Taraflar arasında görülen davada;
Davacı, 80 ayrı taşınmazın, 775 Sayılı Yasaya göre konut alanı olarak kullanılmak üzere davalı belediyeye devredildiğini, amacına uygun kullanılmadığını 775 Sayılı Yasanın 3/3 ve 11. maddesine göre geri alım koşullarının oluştuğunu, bir kısım taşınmazların kıyıda kaldığını, eski eser şerhi bulunduğunu, hakemde açtıkları, davanın genel mahkemede görülmesi gerektiği gerekçesiyle reddedildiğini ileri sürerek, tapuların iptali ile Hazine adına tescili isteğinde bulunmuştur.
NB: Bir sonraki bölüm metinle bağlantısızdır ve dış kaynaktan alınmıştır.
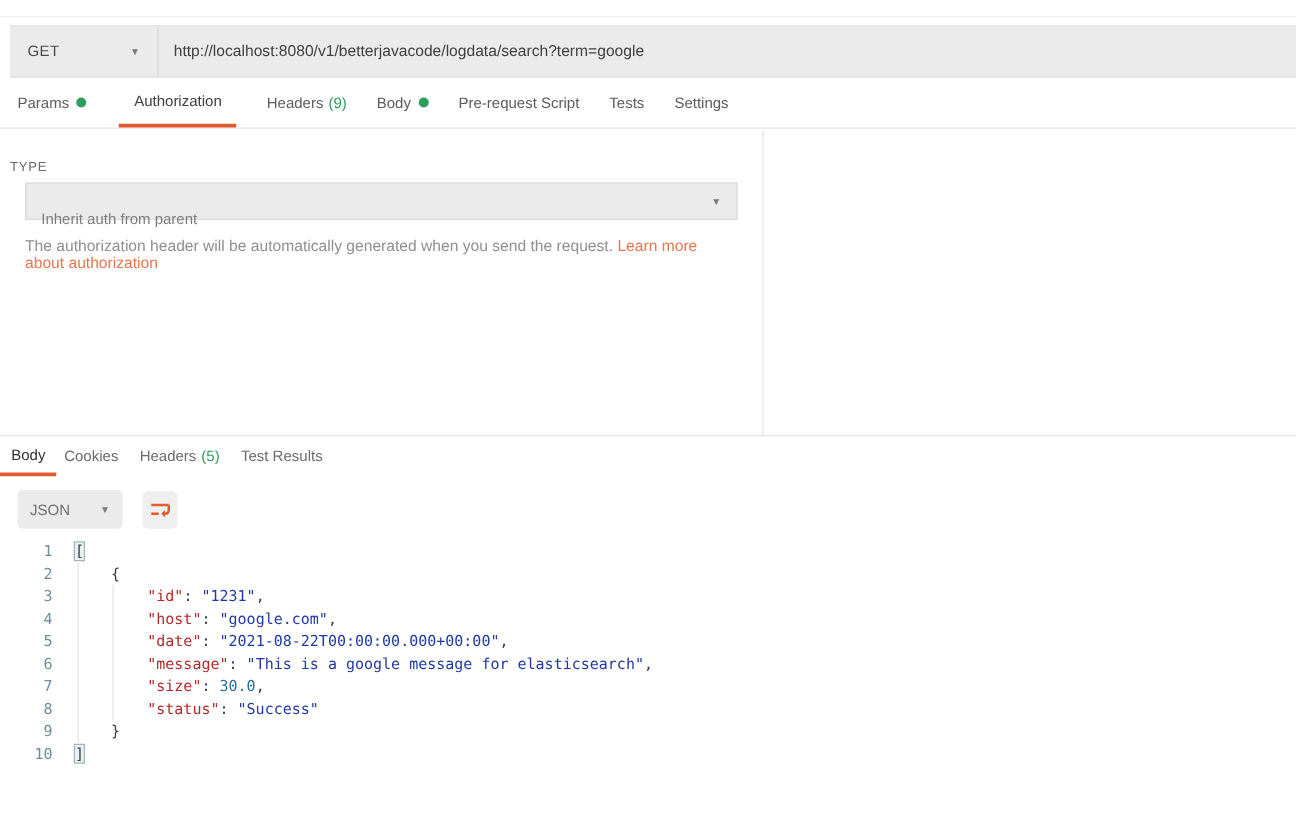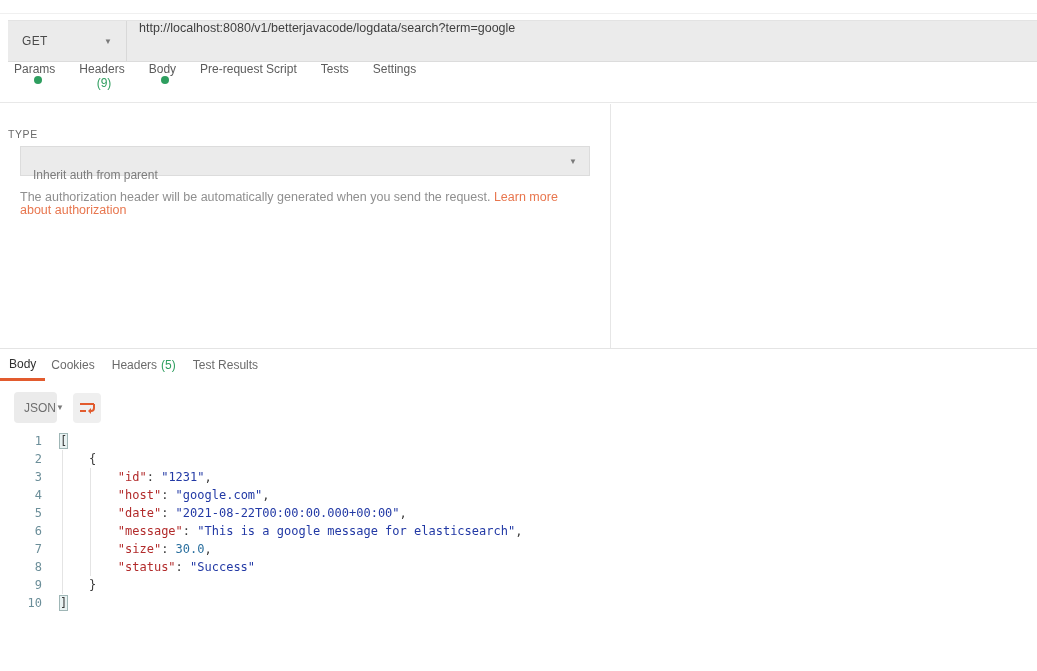"http://localhost:8080/v1/betterjavacode/" .url-field { align-items: flex-start -> center }
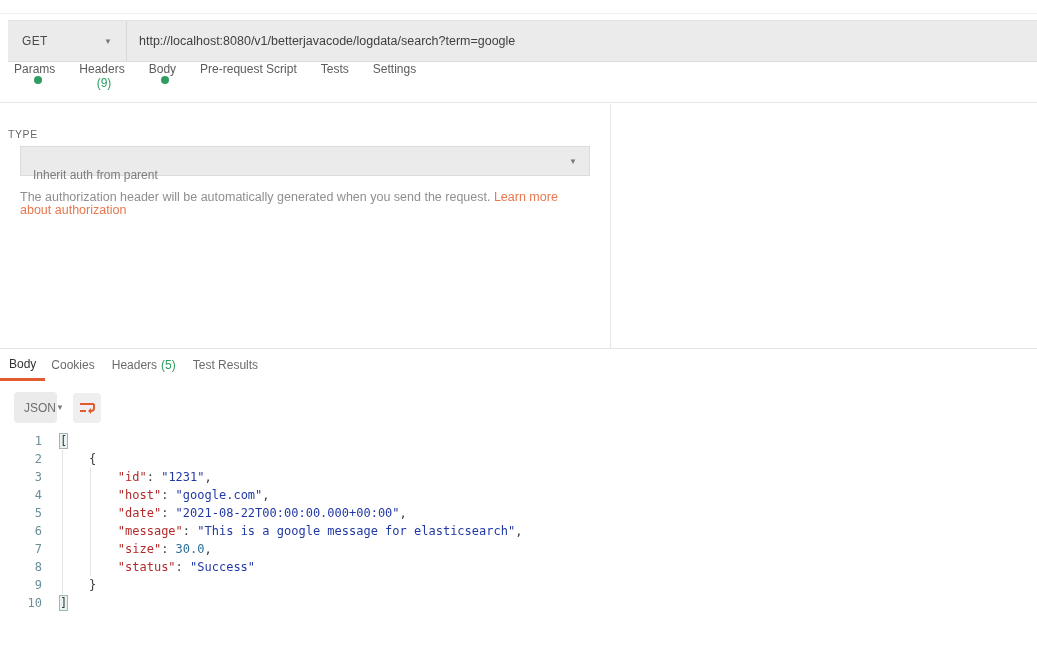"Params" .req-tab { flex-direction: column -> none }
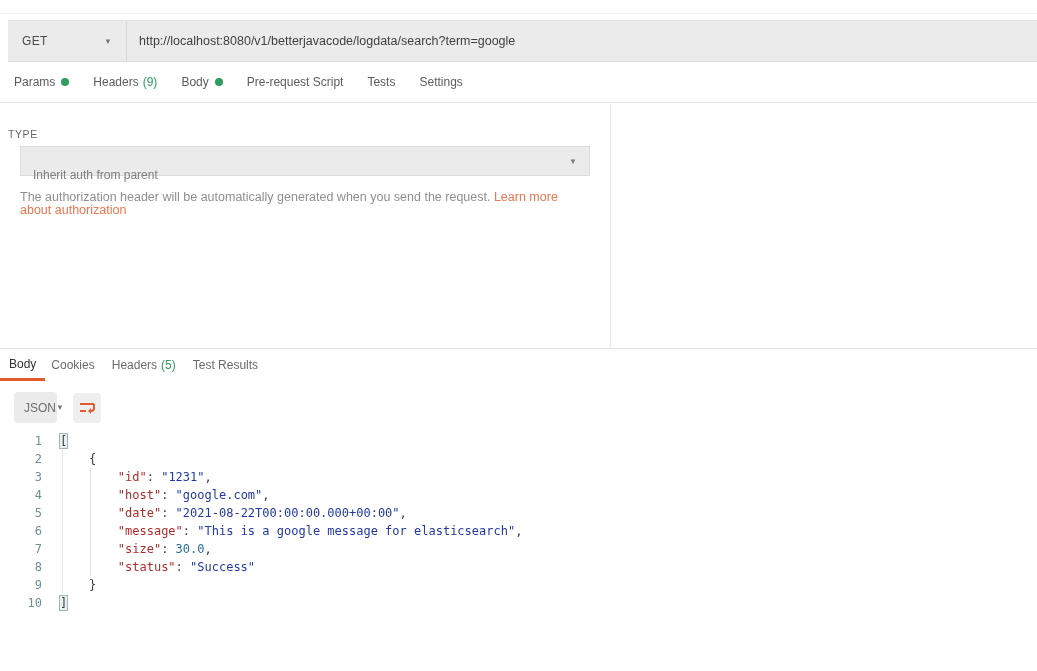"Authorization" div.req-tab { html: none -> <div> <span>Authorization</span> </div> }
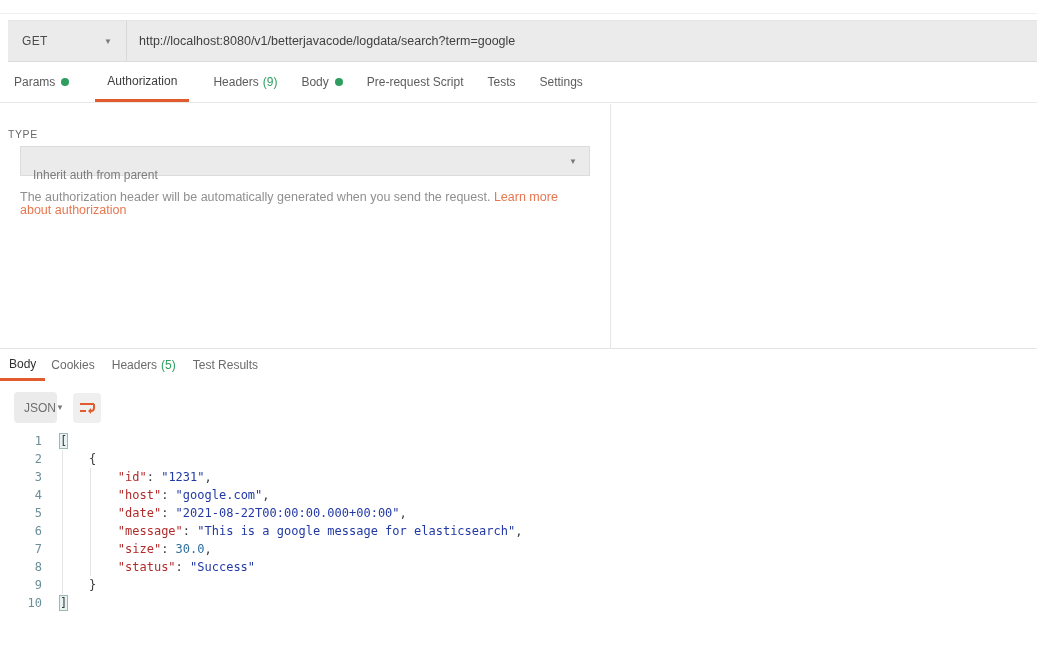"JSON" .format-select { width: 43px -> 84px }
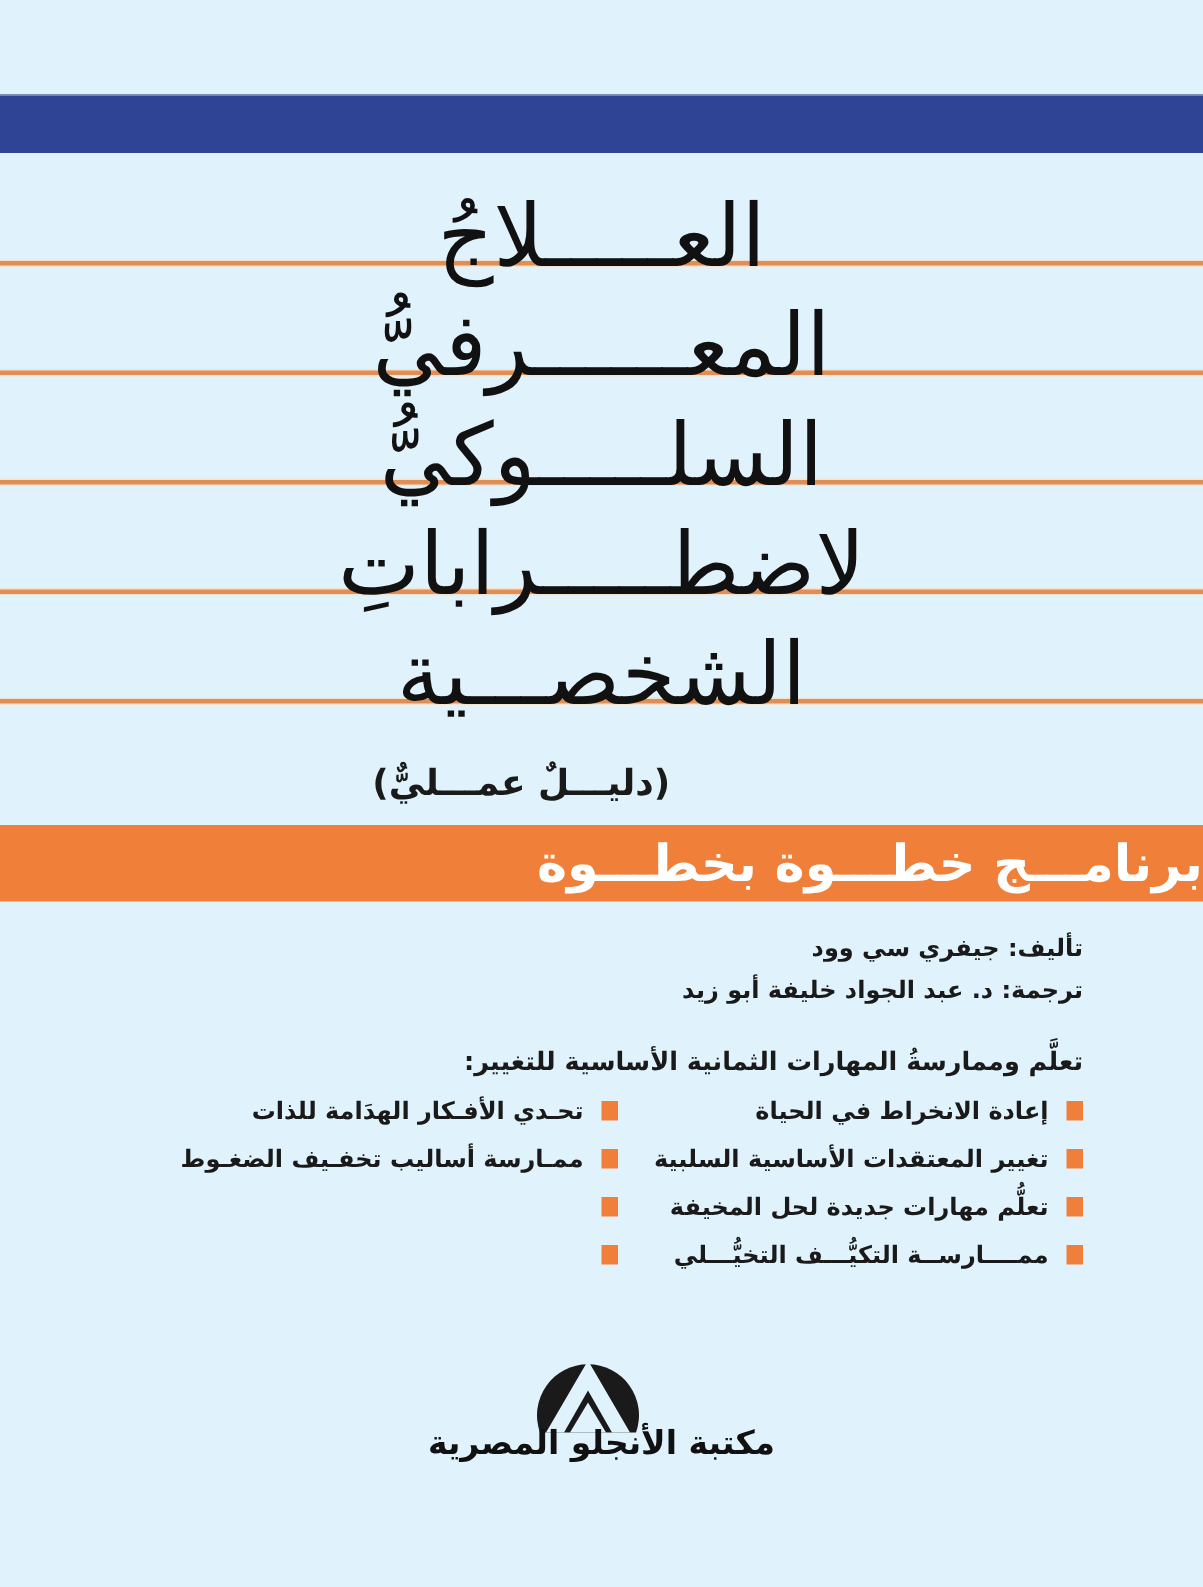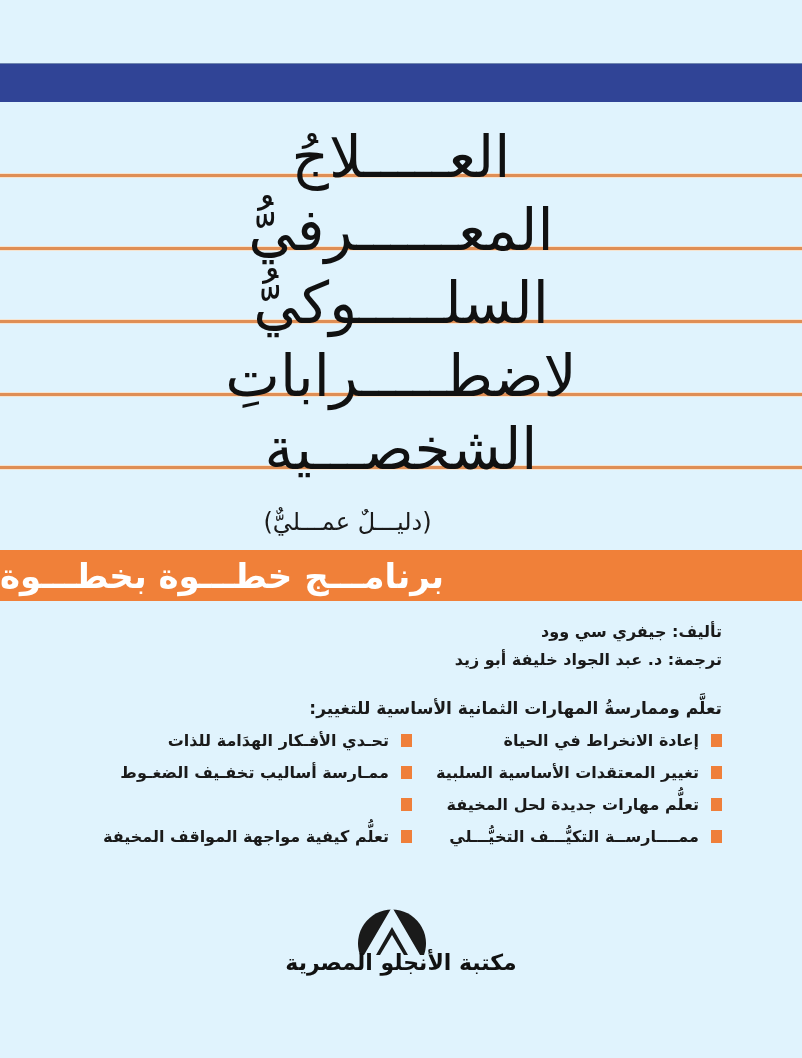"(دليـــلٌ عمـــليٌّ)" .subtitle { font-weight: normal -> bold }
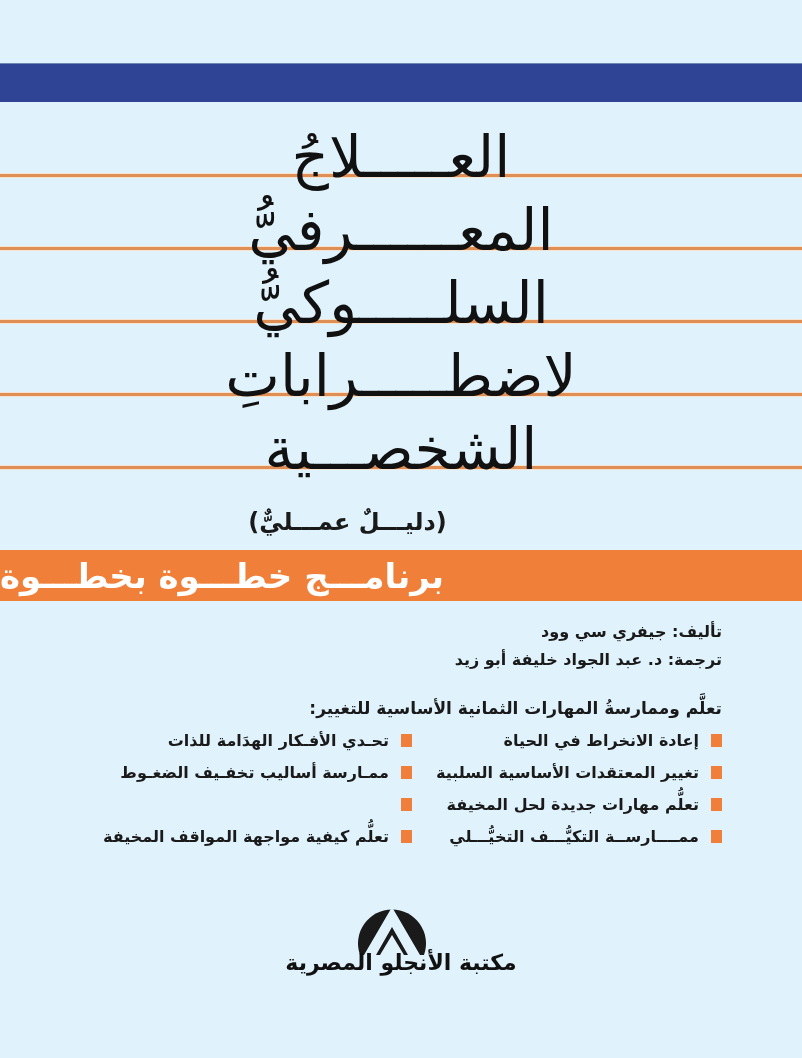"برنامـــج خطـــوة بخطـــوة" .orange-band { justify-content: flex-end -> flex-start }
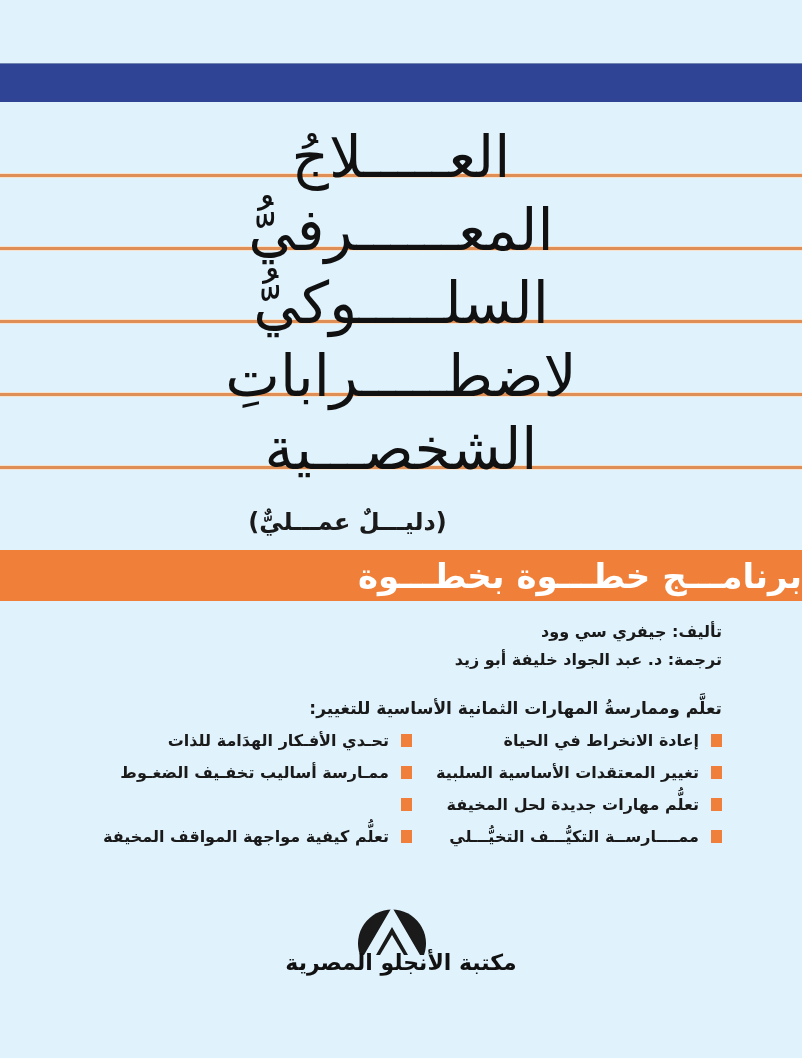"تعلُّم كيفية مواجهة المواقف المخيفة" span { html: <span>تعلُّم كيفية مواجهة المواقف المخيفة</span> -> none }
Davalı, davanın reddini savunmuştur.
Mahkemece, hakem sıfatıyla bakılması gerektiği gerekçesiyle görevsizlik kararı verilmiştir.
Karar, davacı tarafından süresinde temyiz edilmiş olmakla; Tetkik Hakimi raporu okundu, düşüncesi alındı. Dosya incelendi, gereği görüşülüp, düşünüldü. Dava, tapu iptali-tescil isteğine ilişkindir.
Mahkemece, hakem sıfatıyla bakılması gerektiği gerekçesiyle görevsizlik kararı verilmiştir.
Dosya içeriğinden, iddianın ileri sürülüş biçiminden davacı Hazine’nin aşamalardaki beyanlarından, Hazine tarafından 775 Sayılı Yasa uyarınca davalı belediyeye devredilen taşınmazların amacına uygun kullanılmadığı, geri alım koşullarının oluştuğu, taşınmazların bir kısmının özel mülke konu olamayacak nitelikte kıyı kenar çizgisine göre kıyıda kaldığı ileri sürülerek, eldeki davanın açıldığı görülmektedir.
Bilindiği üzere; 29.6.1938 tarihli 3533 Sayılı Yasanın 1. maddesi gereğince Umumi, Mülhak ve Hususi Bütçelerle idare edilen Daireler ve Belediyelerle sermayesinin tamamı Devlete veya Belediye veya Hususi idarelere ait Daire ve Müesseseler arasındaki ihtilafların tahkim yolu (hakem marifetiyle) ile çözümlenmesi gerekeceği muhakkaktır. Davadaki tarafların ise, anılan Yasanın 1. maddesinde belirtilen kuruluşlardan olduğu ve dava sebebinin taşınmazın aynına yönelik bulunduğu da sabittir. Nevar ki, 3.7.2003 tarihinde kabul edilip 19.7.2003 tarihinde yürürlüğe giren 4916 Sayılı Yasanın 24. maddesi ile 3533 Sayılı Yasanın 4. maddesi hükmü değiştirilmiş, taşınmazın aynı ile ilgili ihtilaflar bu maddenin kapsamı dışına çıkarılarak çekişmelerin genel mahkemelerde çözüme kavuşturulacağı hükme bağlanmıştır. Görev kuralı; kamu düzeniyle ilgili olup, mahkemece davanın her aşamasında kendiliğinden (res’en) gözetilmesi gerekli bir usul kuralıdır.
Hal böyle olunca, ihtilafın taşınmazın aynına yönelik olduğu gözetilerek işin esası yönünden hükme yeterli bir araştırma yapılarak bir karar verilmesi gerekirken, yazılı olduğu üzere yanılgılı değerlendirme ile hüküm kurulmuş olması doğru değildir.
Davacının, temyiz itirazları yerindedir. Kabulü ile hükmün açıklanan nedenlerden ötürü HUMK.’nun 428. maddesi gereğince BOZULMASINA, 6.7.2009 tarihinde oybirliğiyle karar verildi.